:: What is expected ::
Up through the line that contains "4px 4px 0;height:30px;display:flex;align-items:center;padding:0", retype the entries exactly, beginning at the very first line.
========================================================================
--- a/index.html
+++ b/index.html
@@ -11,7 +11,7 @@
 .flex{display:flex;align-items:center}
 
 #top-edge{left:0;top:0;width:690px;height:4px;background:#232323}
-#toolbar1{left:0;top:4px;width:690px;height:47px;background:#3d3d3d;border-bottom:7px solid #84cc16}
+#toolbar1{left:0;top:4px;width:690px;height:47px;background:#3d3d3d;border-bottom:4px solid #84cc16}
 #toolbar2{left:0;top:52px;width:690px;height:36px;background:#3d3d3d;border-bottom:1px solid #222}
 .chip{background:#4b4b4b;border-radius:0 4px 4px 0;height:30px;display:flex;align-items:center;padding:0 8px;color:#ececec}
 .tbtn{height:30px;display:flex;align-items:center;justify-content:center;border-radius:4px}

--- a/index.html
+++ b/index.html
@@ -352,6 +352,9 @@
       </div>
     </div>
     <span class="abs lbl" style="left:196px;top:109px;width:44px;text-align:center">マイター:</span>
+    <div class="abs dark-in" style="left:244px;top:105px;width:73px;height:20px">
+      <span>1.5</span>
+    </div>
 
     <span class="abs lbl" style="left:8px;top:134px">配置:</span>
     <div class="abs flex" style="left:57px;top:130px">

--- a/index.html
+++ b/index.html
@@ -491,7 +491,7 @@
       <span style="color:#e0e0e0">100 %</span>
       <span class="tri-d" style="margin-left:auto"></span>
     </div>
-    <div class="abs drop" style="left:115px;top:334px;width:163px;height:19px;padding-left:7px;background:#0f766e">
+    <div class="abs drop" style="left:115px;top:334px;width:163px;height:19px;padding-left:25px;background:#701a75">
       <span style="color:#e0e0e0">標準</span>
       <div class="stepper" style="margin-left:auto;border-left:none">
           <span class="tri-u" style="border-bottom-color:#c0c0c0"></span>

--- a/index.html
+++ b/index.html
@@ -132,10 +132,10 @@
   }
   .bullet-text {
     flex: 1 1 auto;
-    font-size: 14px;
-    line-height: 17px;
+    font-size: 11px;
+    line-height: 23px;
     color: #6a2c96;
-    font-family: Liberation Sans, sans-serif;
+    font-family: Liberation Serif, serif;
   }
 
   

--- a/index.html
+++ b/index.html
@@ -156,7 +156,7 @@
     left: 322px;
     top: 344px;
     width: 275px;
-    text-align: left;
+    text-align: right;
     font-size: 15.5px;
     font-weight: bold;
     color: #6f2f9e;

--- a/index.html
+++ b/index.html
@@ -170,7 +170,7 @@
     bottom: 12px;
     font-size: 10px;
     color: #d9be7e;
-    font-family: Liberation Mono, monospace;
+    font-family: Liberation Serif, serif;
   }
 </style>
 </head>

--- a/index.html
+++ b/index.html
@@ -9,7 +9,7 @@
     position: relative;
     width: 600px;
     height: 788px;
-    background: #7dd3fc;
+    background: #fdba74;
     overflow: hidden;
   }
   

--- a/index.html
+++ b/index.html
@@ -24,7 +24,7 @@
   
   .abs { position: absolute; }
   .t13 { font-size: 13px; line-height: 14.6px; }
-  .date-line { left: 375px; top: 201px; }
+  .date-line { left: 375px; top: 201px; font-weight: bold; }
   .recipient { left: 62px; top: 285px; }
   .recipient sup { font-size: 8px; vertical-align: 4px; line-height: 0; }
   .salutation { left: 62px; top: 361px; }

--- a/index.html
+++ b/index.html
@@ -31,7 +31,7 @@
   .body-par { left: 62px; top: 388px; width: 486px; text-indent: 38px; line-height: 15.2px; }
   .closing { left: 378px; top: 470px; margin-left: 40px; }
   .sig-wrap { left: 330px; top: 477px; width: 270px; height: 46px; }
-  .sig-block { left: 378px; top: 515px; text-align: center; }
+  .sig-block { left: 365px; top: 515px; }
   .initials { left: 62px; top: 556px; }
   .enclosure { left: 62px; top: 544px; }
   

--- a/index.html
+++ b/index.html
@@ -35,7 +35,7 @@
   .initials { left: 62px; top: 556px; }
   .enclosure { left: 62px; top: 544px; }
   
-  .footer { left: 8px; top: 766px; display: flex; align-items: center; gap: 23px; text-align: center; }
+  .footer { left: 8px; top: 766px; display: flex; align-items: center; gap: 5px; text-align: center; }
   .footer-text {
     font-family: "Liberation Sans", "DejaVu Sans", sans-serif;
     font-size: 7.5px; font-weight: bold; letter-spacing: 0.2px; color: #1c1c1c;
========================================================================
:: Solution ::
--- a/index.html
+++ b/index.html
@@ -11,7 +11,7 @@
 .flex{display:flex;align-items:center}
 
 #top-edge{left:0;top:0;width:690px;height:4px;background:#232323}
-#toolbar1{left:0;top:4px;width:690px;height:47px;background:#3d3d3d;border-bottom:7px solid #84cc16}
+#toolbar1{left:0;top:4px;width:690px;height:47px;background:#3d3d3d;border-bottom:4px solid #84cc16}
 #toolbar2{left:0;top:52px;width:690px;height:36px;background:#3d3d3d;border-bottom:1px solid #222}
 .chip{background:#4b4b4b;border-radius:0 4px 4px 0;height:30px;display:flex;align-items:center;padding:0 8px;color:#ececec}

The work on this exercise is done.